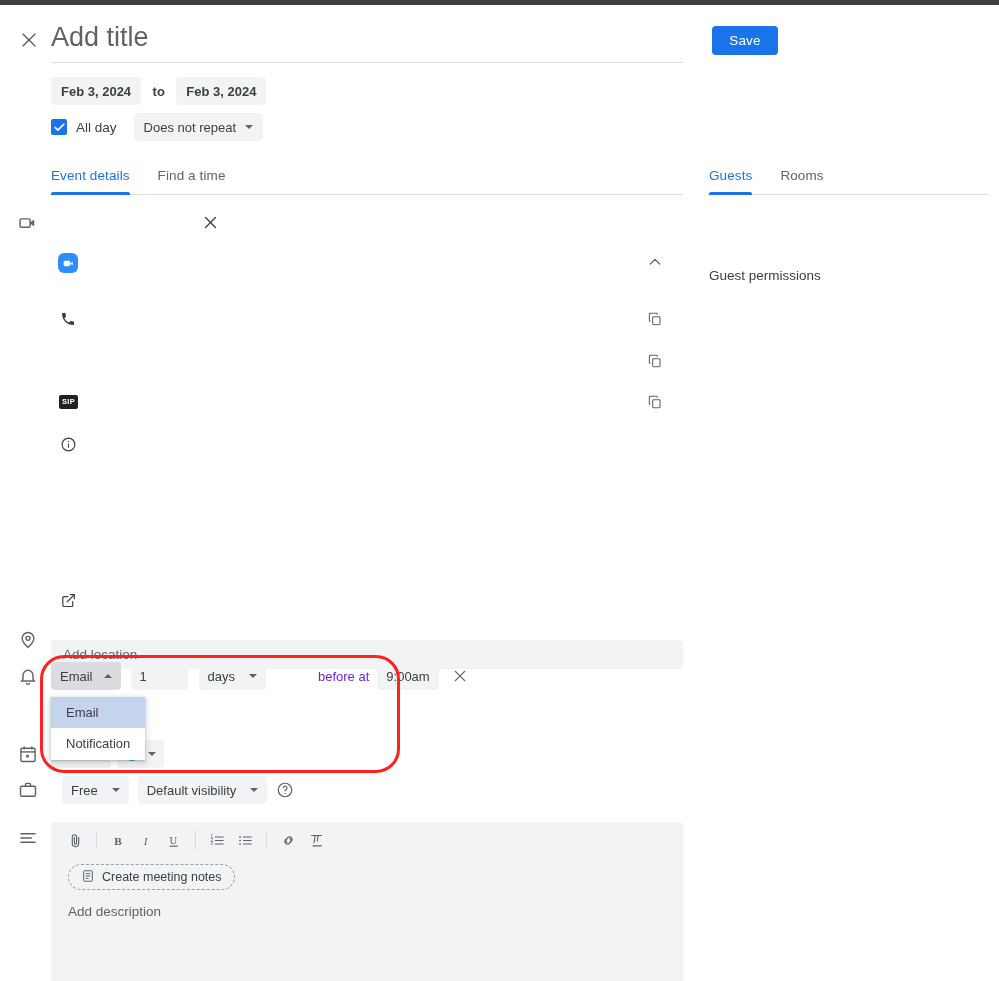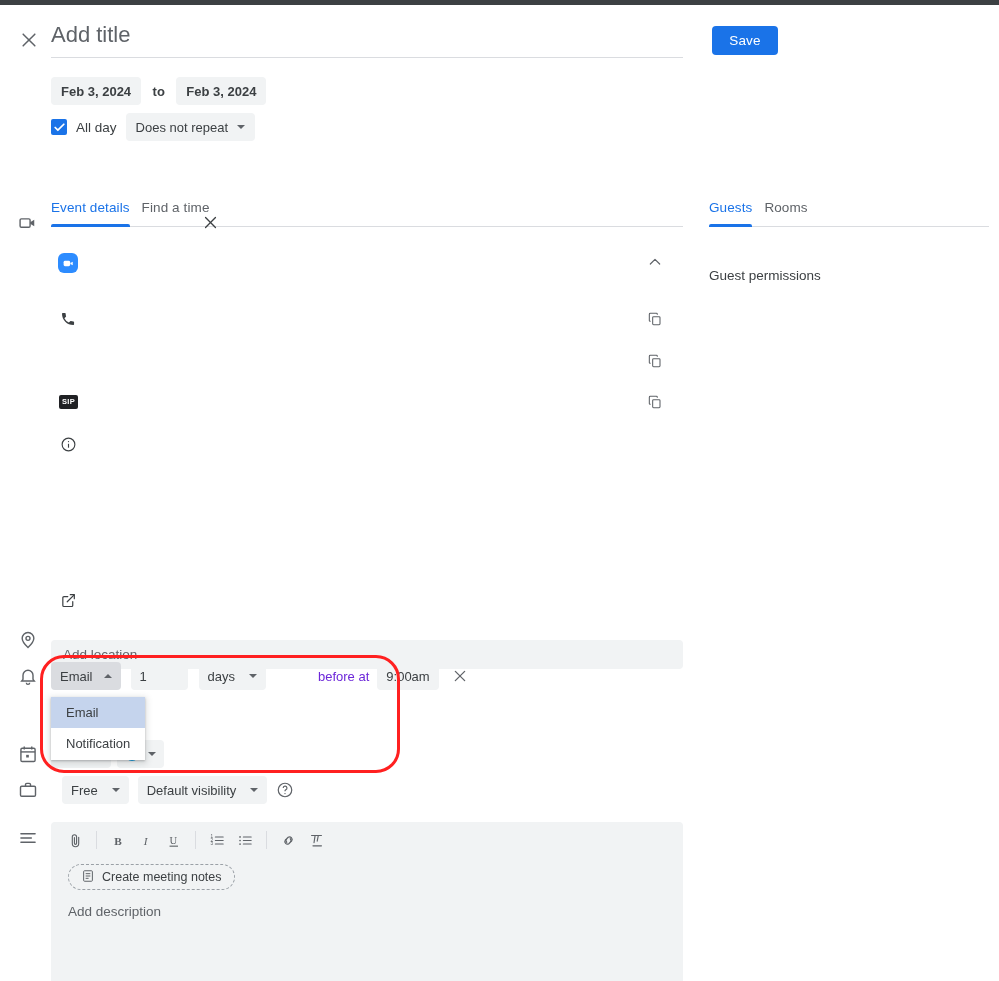"Add title" .title-input { font-size: 22px -> 27px }
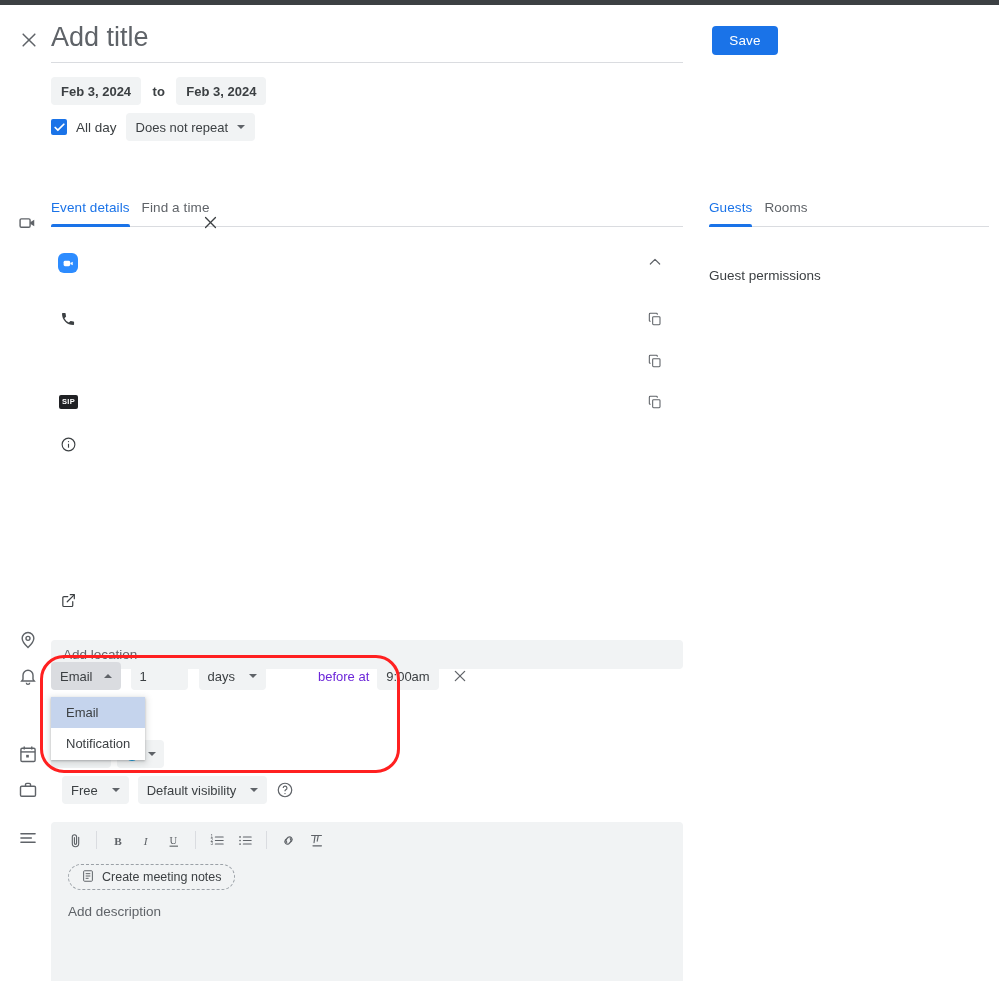"All day" .allday-label { margin: 0 9px 0 9px -> 0 17px 0 9px }
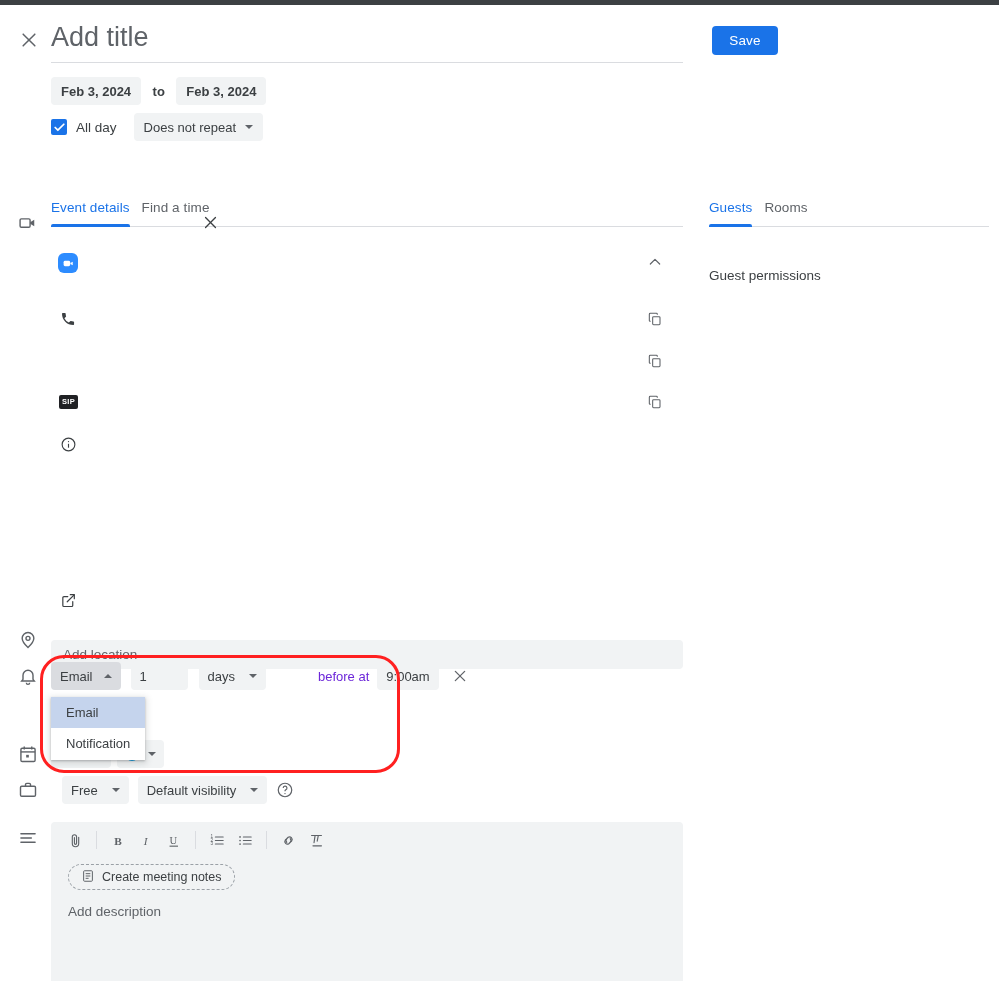"Event details" .tabrow { gap: 12px -> 28px; margin-top: 32px -> none }
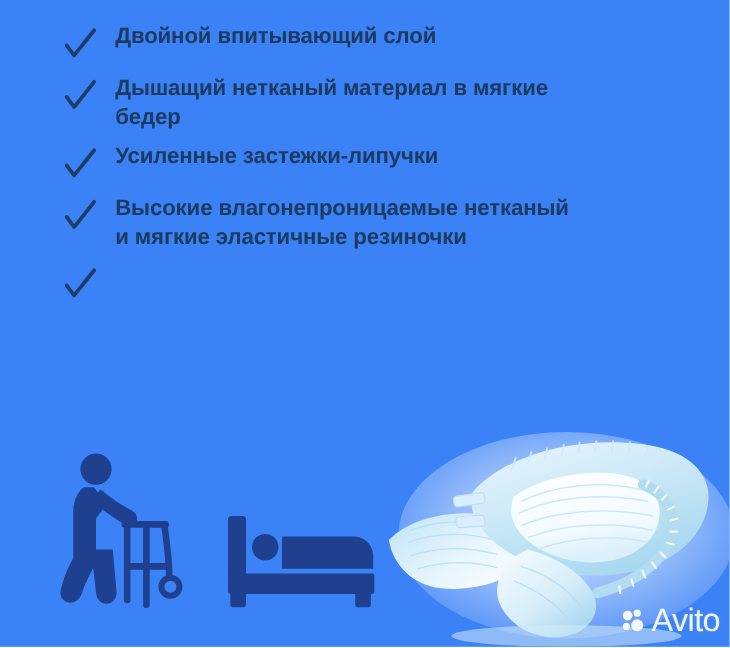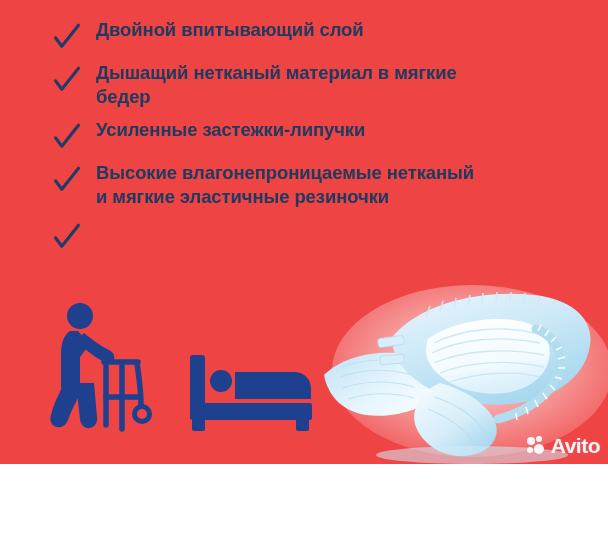"Двойной впитывающий слой" #page { background: #ef4444 -> #3b82f6; height: 464px -> 539px }
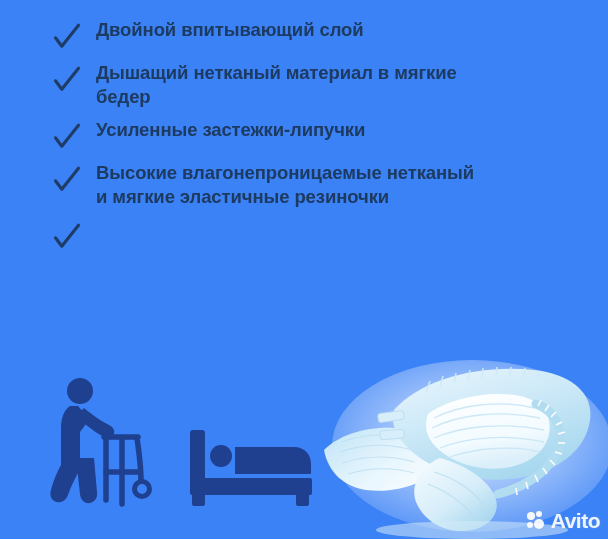"Avito" #watermark .wm-text { font-size: 21px -> 27px; font-weight: bold -> normal }
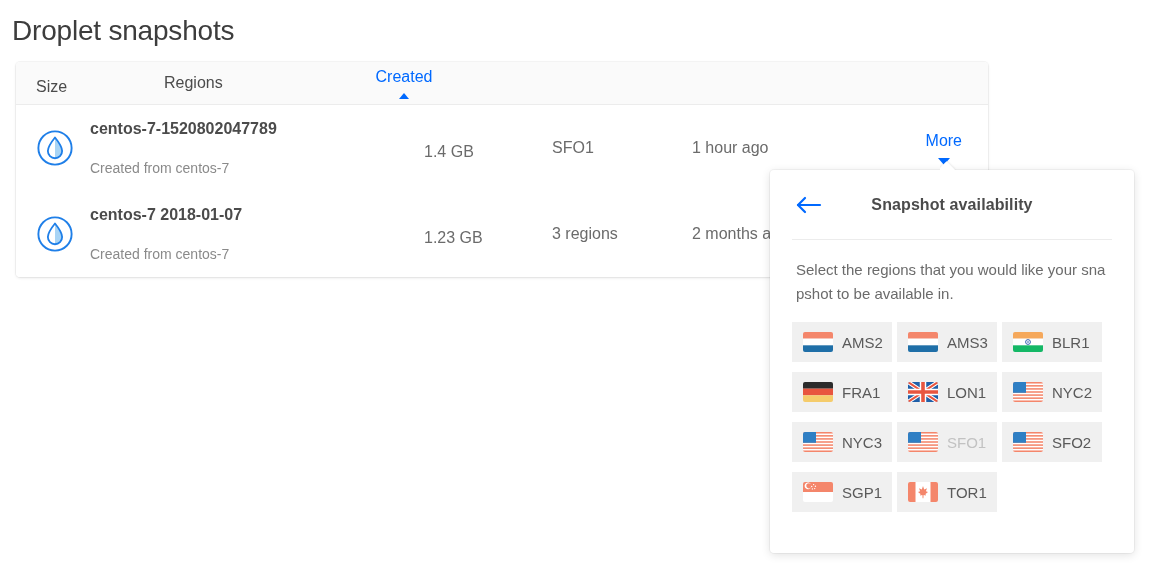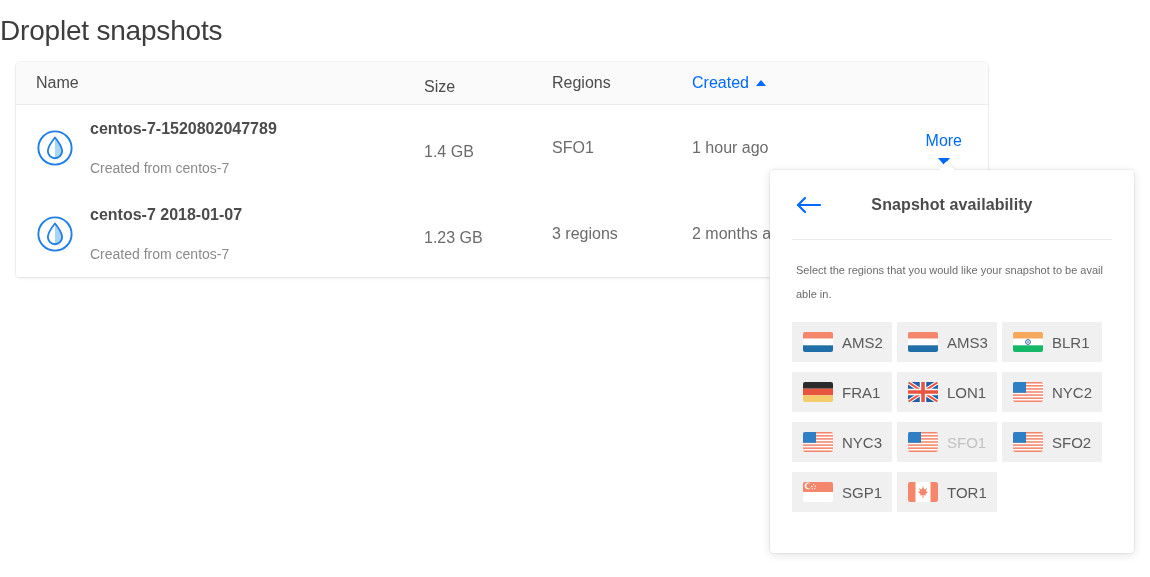"Droplet snapshots" .page-title { left: 0 -> 12px }
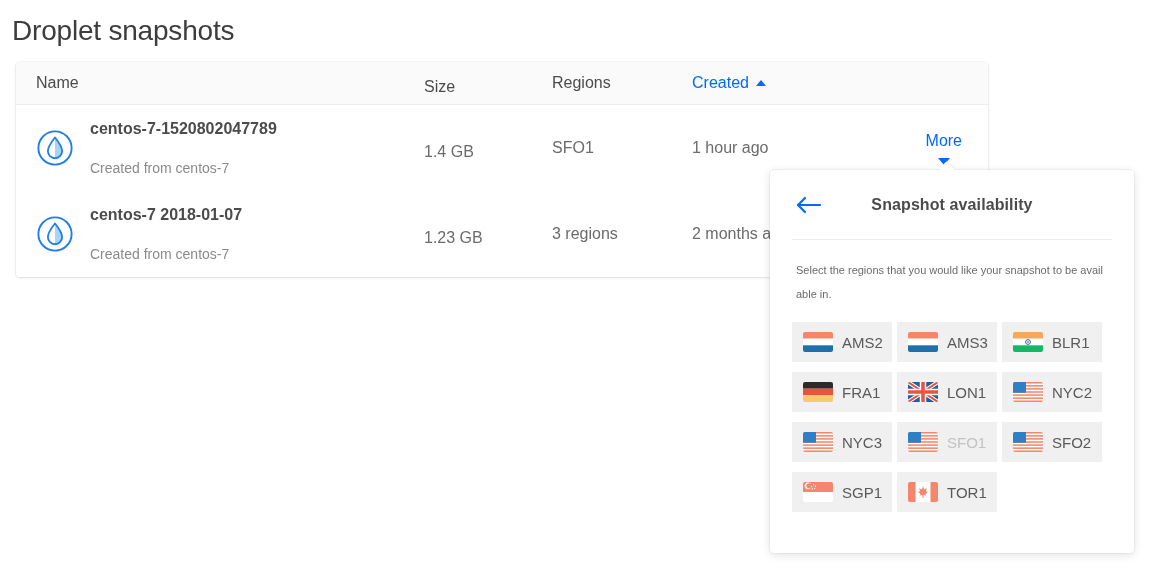"Name" div.th { html: <div>Name</div> -> none }
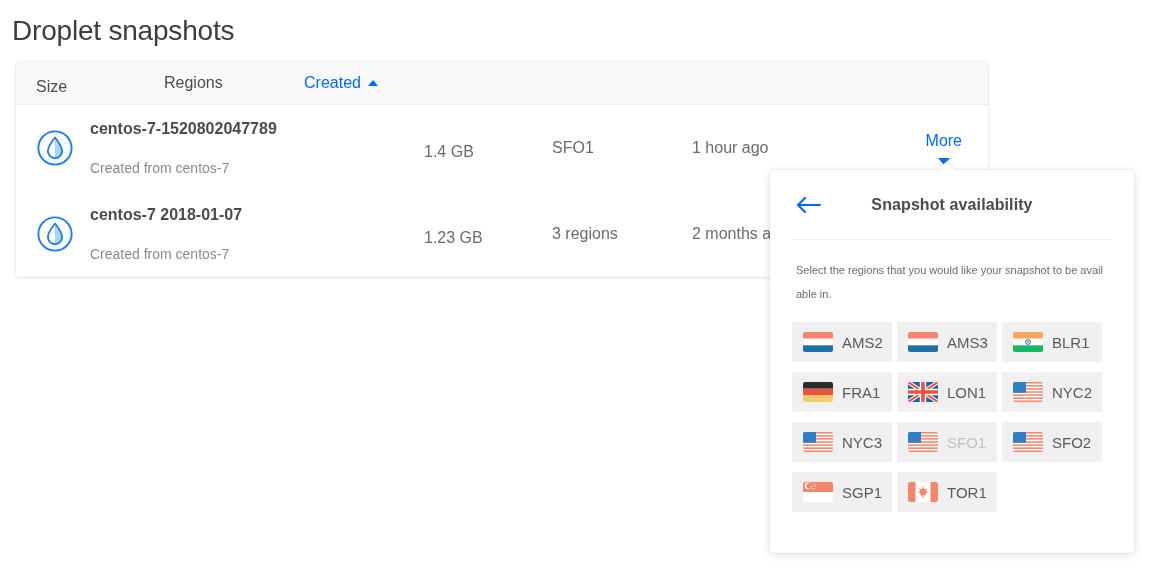"Created" .th.sorted { flex-direction: none -> column }
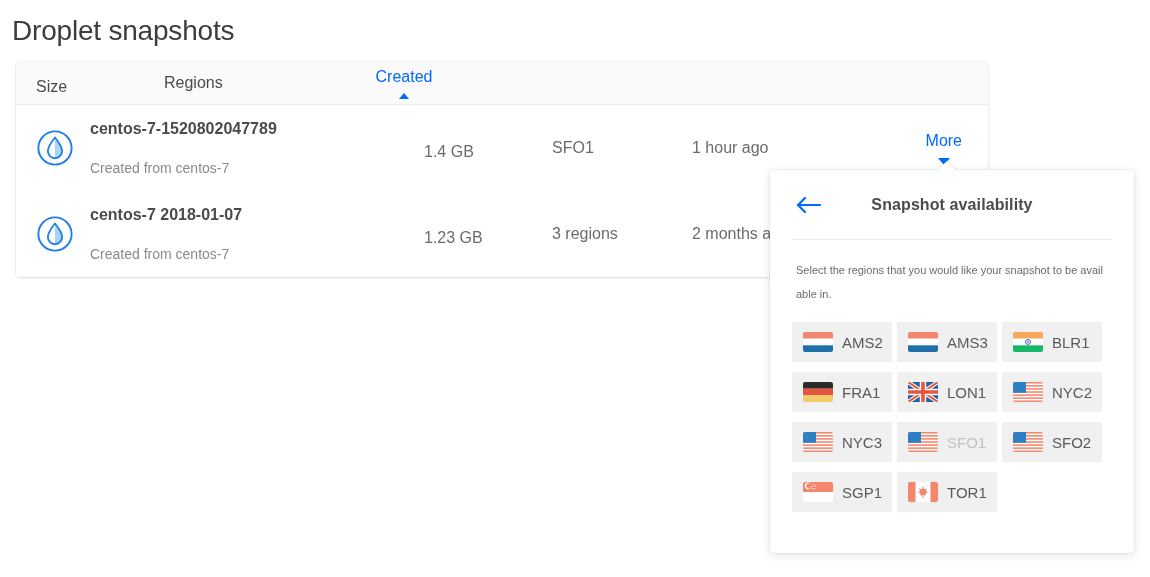"Select the regions that you" .popover-desc { font-size: 11px -> 15px }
---
The problem:
Only the words belong in your copy: restate the data above exactly and leave the images out.

Solution for this problem:
"Add title" .title-input { font-size: 22px -> 27px }
"All day" .allday-label { margin: 0 9px 0 9px -> 0 17px 0 9px }
"Event details" .tabrow { gap: 12px -> 28px; margin-top: 32px -> none }
"Двойной впитывающий слой" #page { background: #ef4444 -> #3b82f6; height: 464px -> 539px }
"Avito" #watermark .wm-text { font-size: 21px -> 27px; font-weight: bold -> normal }
"Droplet snapshots" .page-title { left: 0 -> 12px }
"Name" div.th { html: <div>Name</div> -> none }
"Created" .th.sorted { flex-direction: none -> column }
"Select the regions that you" .popover-desc { font-size: 11px -> 15px }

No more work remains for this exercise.